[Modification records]
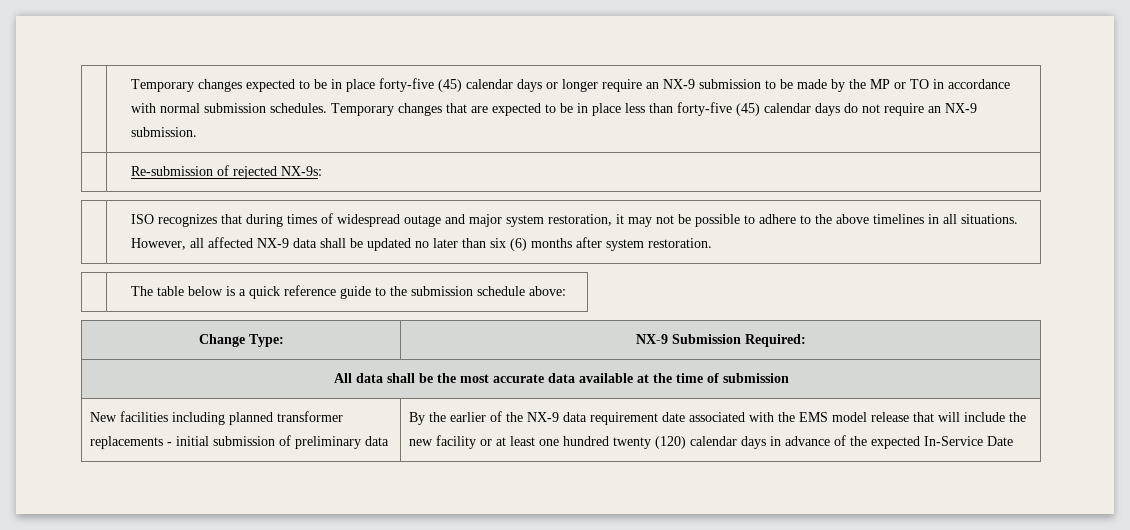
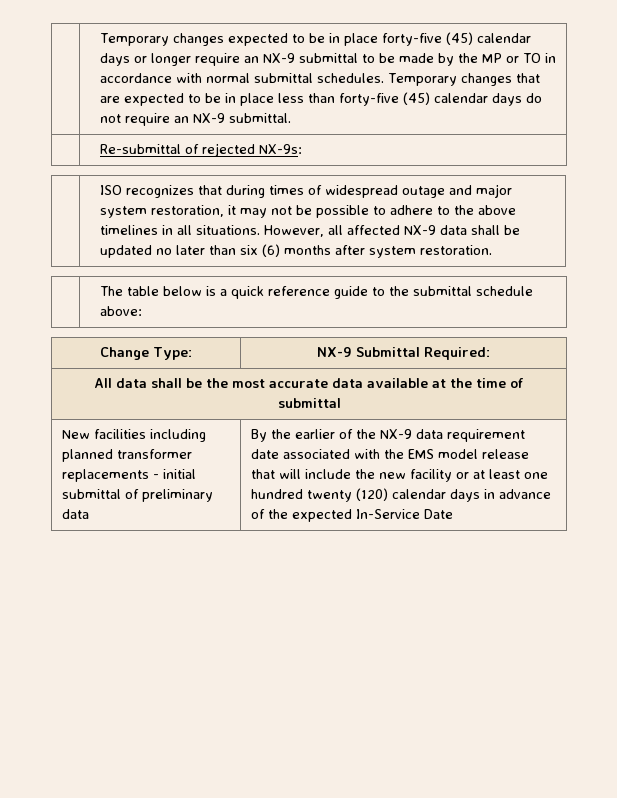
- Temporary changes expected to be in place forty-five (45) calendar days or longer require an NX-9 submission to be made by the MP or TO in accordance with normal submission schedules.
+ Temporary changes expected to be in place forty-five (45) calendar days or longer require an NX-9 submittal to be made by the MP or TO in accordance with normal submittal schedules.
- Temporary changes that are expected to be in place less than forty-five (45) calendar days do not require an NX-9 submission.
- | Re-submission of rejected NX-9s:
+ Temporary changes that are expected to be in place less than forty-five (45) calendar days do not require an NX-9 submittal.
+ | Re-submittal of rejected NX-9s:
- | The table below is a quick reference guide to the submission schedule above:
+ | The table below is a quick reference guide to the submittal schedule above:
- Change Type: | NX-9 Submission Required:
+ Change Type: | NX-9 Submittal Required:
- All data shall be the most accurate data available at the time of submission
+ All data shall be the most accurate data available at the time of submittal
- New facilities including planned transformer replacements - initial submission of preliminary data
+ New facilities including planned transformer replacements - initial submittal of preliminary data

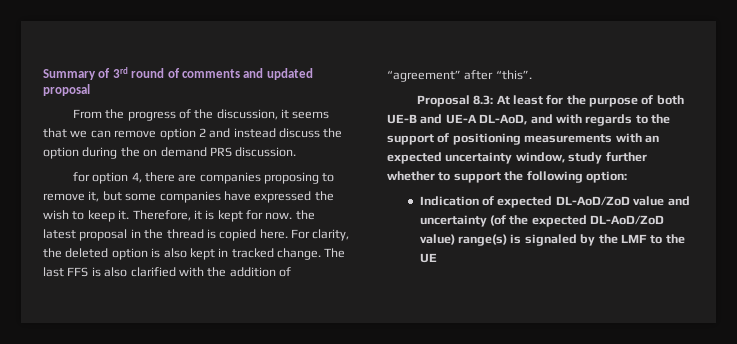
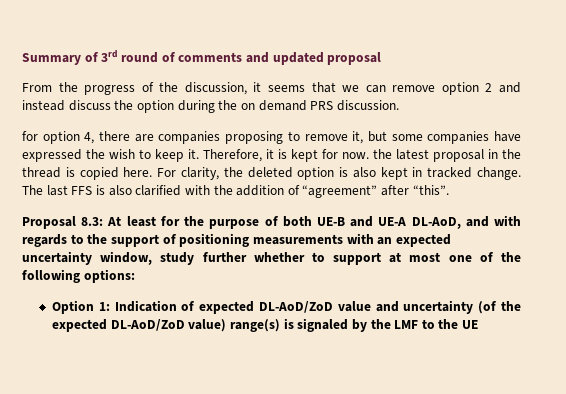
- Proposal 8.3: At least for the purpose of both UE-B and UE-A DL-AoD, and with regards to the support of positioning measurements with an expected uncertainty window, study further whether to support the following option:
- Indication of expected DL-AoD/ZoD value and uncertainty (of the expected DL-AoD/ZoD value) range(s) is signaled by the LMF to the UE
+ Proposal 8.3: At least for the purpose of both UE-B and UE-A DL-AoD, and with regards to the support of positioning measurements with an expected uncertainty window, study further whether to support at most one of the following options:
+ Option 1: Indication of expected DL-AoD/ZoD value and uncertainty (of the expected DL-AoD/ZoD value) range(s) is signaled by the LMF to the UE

* * *

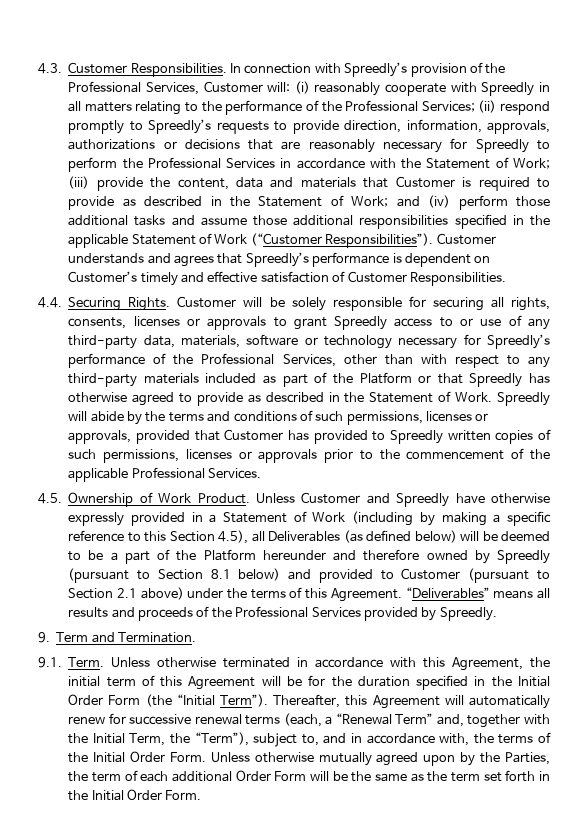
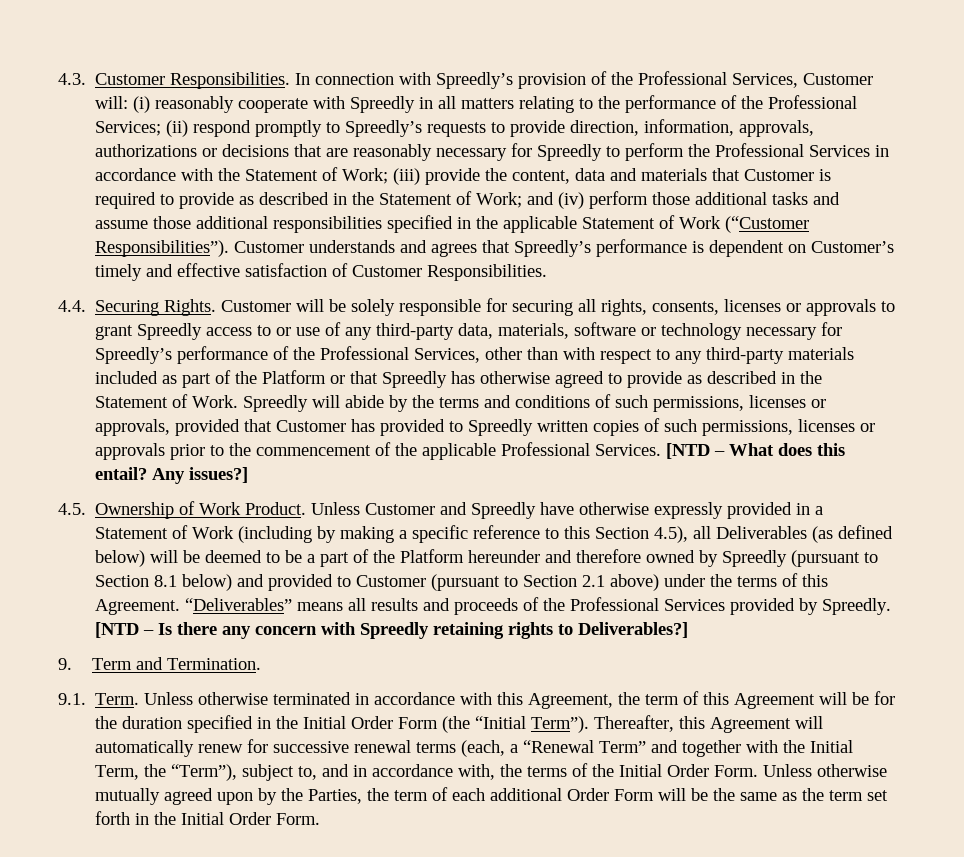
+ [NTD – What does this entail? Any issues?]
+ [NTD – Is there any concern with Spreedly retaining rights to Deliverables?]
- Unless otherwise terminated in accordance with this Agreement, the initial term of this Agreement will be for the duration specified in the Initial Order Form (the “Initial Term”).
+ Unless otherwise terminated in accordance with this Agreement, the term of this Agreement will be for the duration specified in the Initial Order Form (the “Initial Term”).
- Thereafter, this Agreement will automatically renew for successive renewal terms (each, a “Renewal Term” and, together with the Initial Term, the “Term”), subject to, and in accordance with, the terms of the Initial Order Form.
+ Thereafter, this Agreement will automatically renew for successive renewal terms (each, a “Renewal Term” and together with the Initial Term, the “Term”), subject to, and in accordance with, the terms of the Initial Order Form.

▶ [ASSIGNMENT]:
Using the data above, reproduce exactly the lines from the line that contains "- Temporary changes expected" through the line that contains "- Temporary changes that", including both.

▶ [TASK OUTPUT]:
- Temporary changes expected to be in place forty-five (45) calendar days or longer require an NX-9 submission to be made by the MP or TO in accordance with normal submission schedules.
+ Temporary changes expected to be in place forty-five (45) calendar days or longer require an NX-9 submittal to be made by the MP or TO in accordance with normal submittal schedules.
- Temporary changes that are expected to be in place less than forty-five (45) calendar days do not require an NX-9 submission.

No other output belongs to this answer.